Mom gave me the room to weigh risks myself, and trusted me to discover successes she never could have provided on her own.

This has caused me to keep my identity (relatively) small. Curiosity, relinquishment, and most of the other virtues I care about are extremely difficult to practice when changing feels like killing off parts of yourself. Because Mom gave me freedom to become, I have felt not at all constrained to remain as I am. This freedom, combined with the urge to know for which Dad is largely responsible, has produced a willingness to surrender to the truth that has so far proven to be my most powerful skill as a rationalist.

I never came out.

Perhaps the most striking evidence that this method was effective is that I never came out as queer (or bi, or however I thought of it when I first realized I'm often attracted to people who aren't men). I think I wrote a blog post about it at some point in high school (back on Livejournal *cough*), but it was definitely an afterthought. Mom didn't essentialize my sexual orientation any more than she did any other part of my identity, so I had no reason to do so myself.

Let me be clear: I was raised in a tiny Midwestern town, in a Catholic parish no less. It really is extremely strange that my first thought upon discovering I was attracted to a female classmate was, "Maybe I should ask her out," rather than something along the lines of, "Oh god does this mean I'm GAY? What do I do? AM I GOING TO HELL? No one must know. What will I tell my parents? Will they still love me???" There was absolutely none of that. I was very surprised to discover other people react that way.

It just wasn't a thing for me.

We're totally bff's.


Our relationship has changed over the years as easily as I have changed myself. It does not fit in a box called "mother/daughter". Everything about our interactions means more to me because of that.

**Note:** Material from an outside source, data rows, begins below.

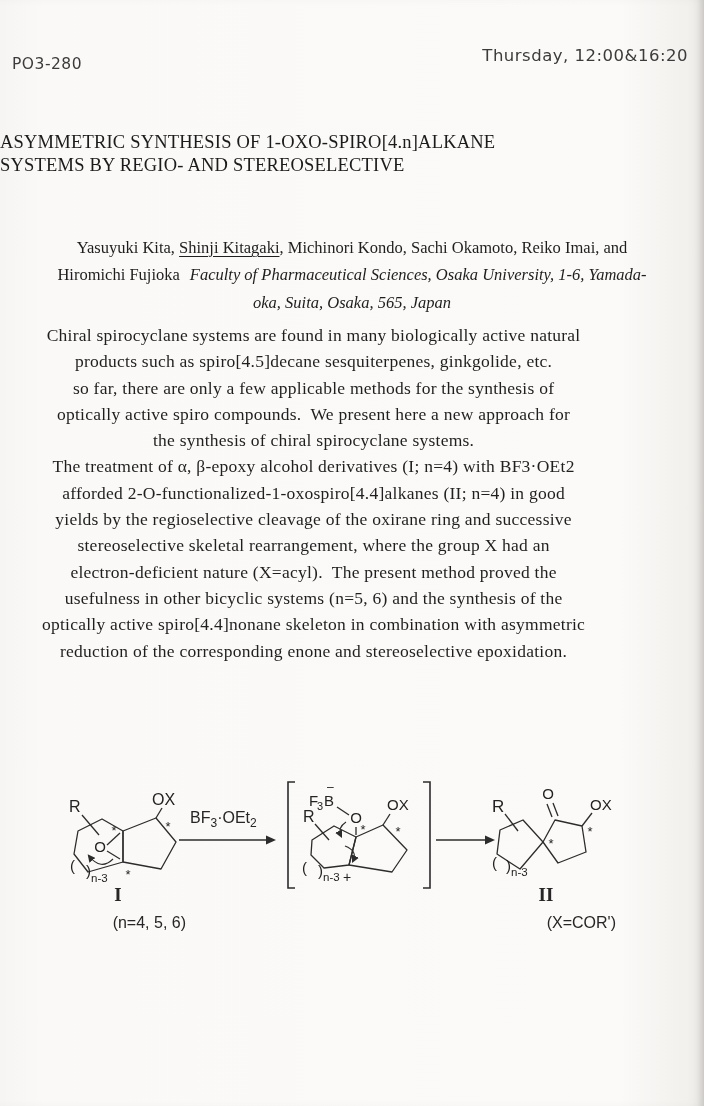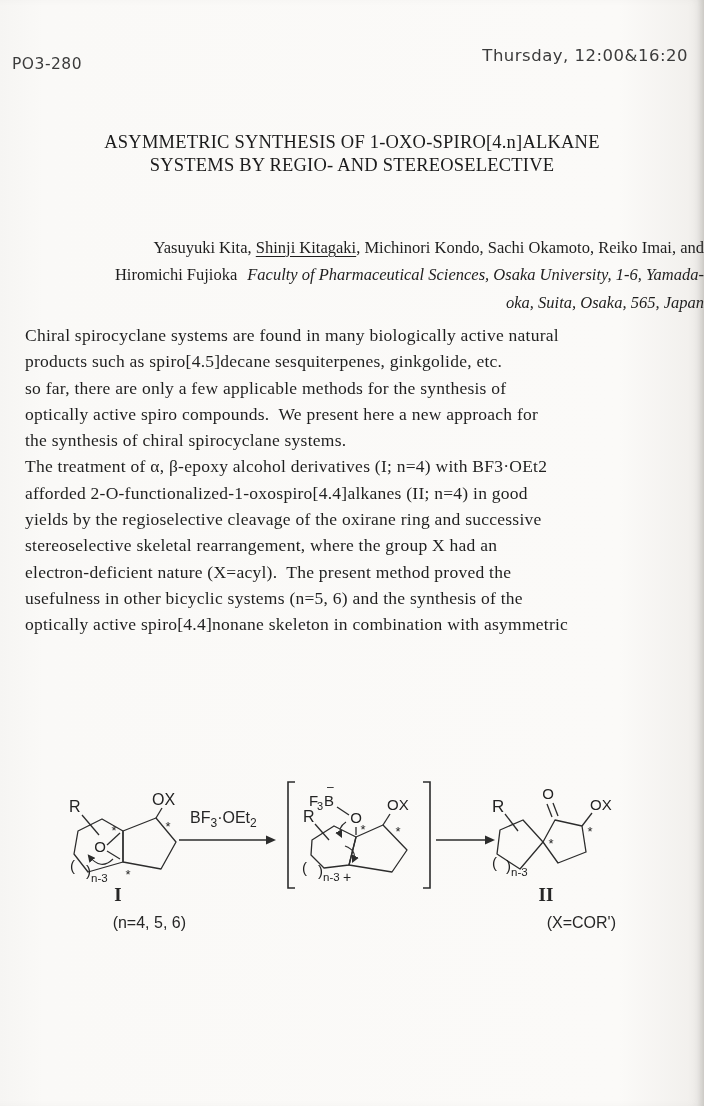--- a/index.html
+++ b/index.html
@@ -15,7 +15,7 @@
   .code{left:12px;top:55px;font-size:15.5px;}
   .time{right:16px;top:46px;font-size:16.5px;}
   
-  .title{left:0;right:0;top:131px;text-align:center;font-size:18.5px;line-height:23.2px;
+  .title{left:0;right:0;top:131px;text-align:left;font-size:18.5px;line-height:23.2px;
          letter-spacing:.2px;color:#1b1b1b;}
   .title .t-line{white-space:pre;}
   

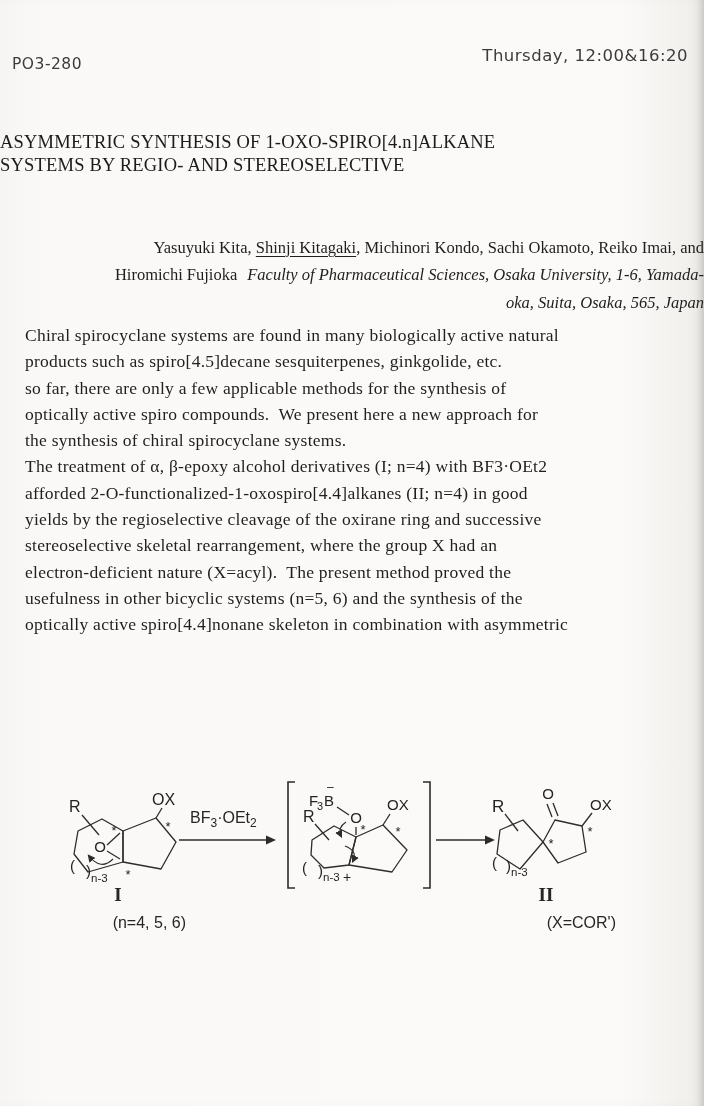--- a/index.html
+++ b/index.html
@@ -19,7 +19,7 @@
          letter-spacing:.2px;color:#1b1b1b;}
   .title .t-line{white-space:pre;}
   
-  .authors{left:0;right:0;top:234px;text-align:right;font-size:16.5px;line-height:27.3px;color:#1e1e1e;}
+  .authors{left:0;right:0;top:234px;text-align:center;font-size:16.5px;line-height:27.3px;color:#1e1e1e;}
   .authors .u{text-decoration:underline;text-underline-offset:3px;}
   .authors .it{font-style:italic;}
   .authors .gap{display:inline-block;width:10px;}

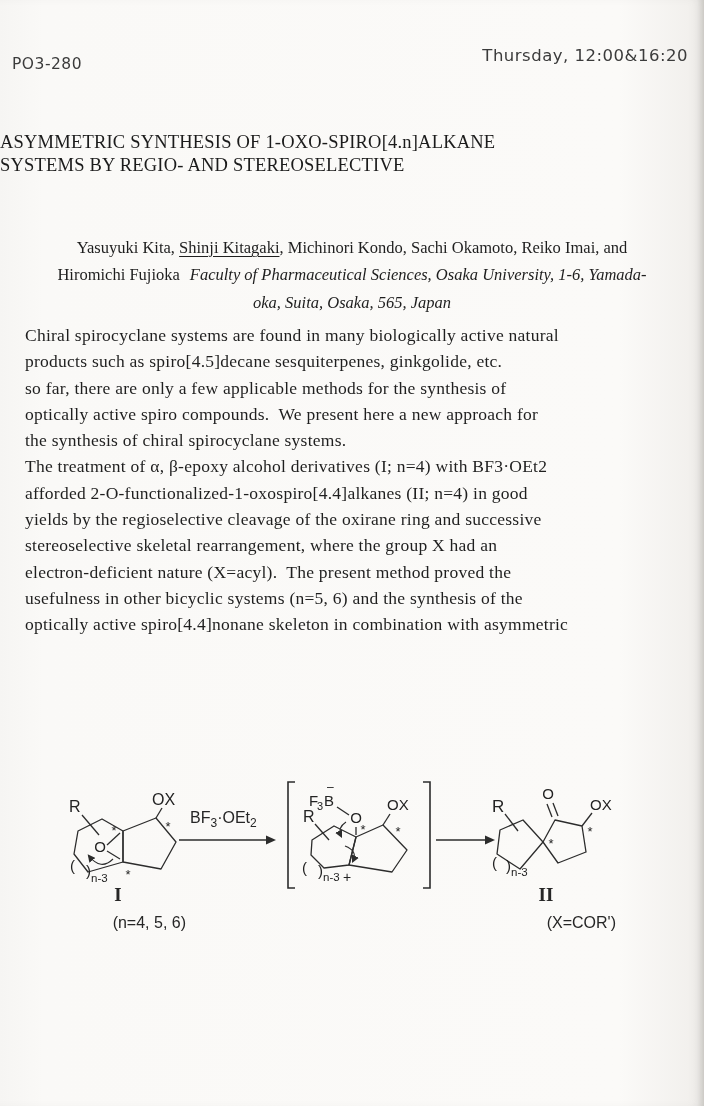--- a/index.html
+++ b/index.html
@@ -24,7 +24,7 @@
   .authors .it{font-style:italic;}
   .authors .gap{display:inline-block;width:10px;}
   
-  .abstract{left:25px;top:322px;font-size:17.5px;line-height:26.3px;letter-spacing:.25px;color:#1f1f1f;}
+  .abstract{left:42px;top:322px;font-size:17.5px;line-height:26.3px;letter-spacing:.25px;color:#1f1f1f;text-align:center;}
   .abstract .t-line{white-space:pre;}
   
   .scheme-label{font-family:"Liberation Sans","DejaVu Sans",sans-serif;color:#262626;}

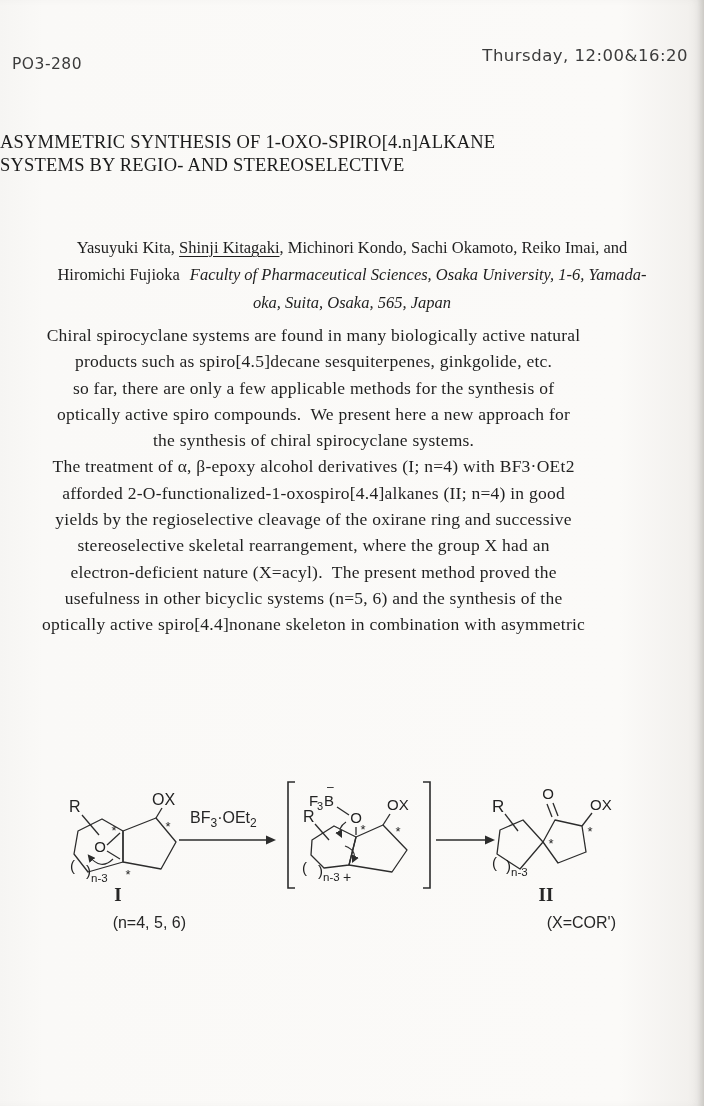--- a/index.html
+++ b/index.html
@@ -72,6 +72,7 @@
         <div class="t-line">electron-deficient nature (X=acyl).  The present method proved the</div>
         <div class="t-line">usefulness in other bicyclic systems (n=5, 6) and the synthesis of the</div>
         <div class="t-line">optically active spiro[4.4]nonane skeleton in combination with asymmetric</div>
+        <div class="t-line">reduction of the corresponding enone and stereoselective epoxidation.</div>
       </div>
   </div>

Mom's a good friend of mine these days. We have a lot in common, and we make each other happy. I learn from her, she learns from me, and we think of each other as peers with a lot of love and history between us.

When I'm making a difficult decision, I ask for her advice because I value her opinion, and I'm never worried that I'll let her down by not doing what she suggests. No topic is out of bounds; she tells me about cute boys she's dating, recounts Sunday homilies when they inspire her (though she knows I'm an atheist), and gets genuinely excited when I tell her about a cool book I'm reading, even if it's about number theory.

I look up to her because she is a wise and compassionate woman worthy of my admiration and gratitude. I honor her today because she is an exceptional human being. I am tremendously lucky that she also happens to be my mother.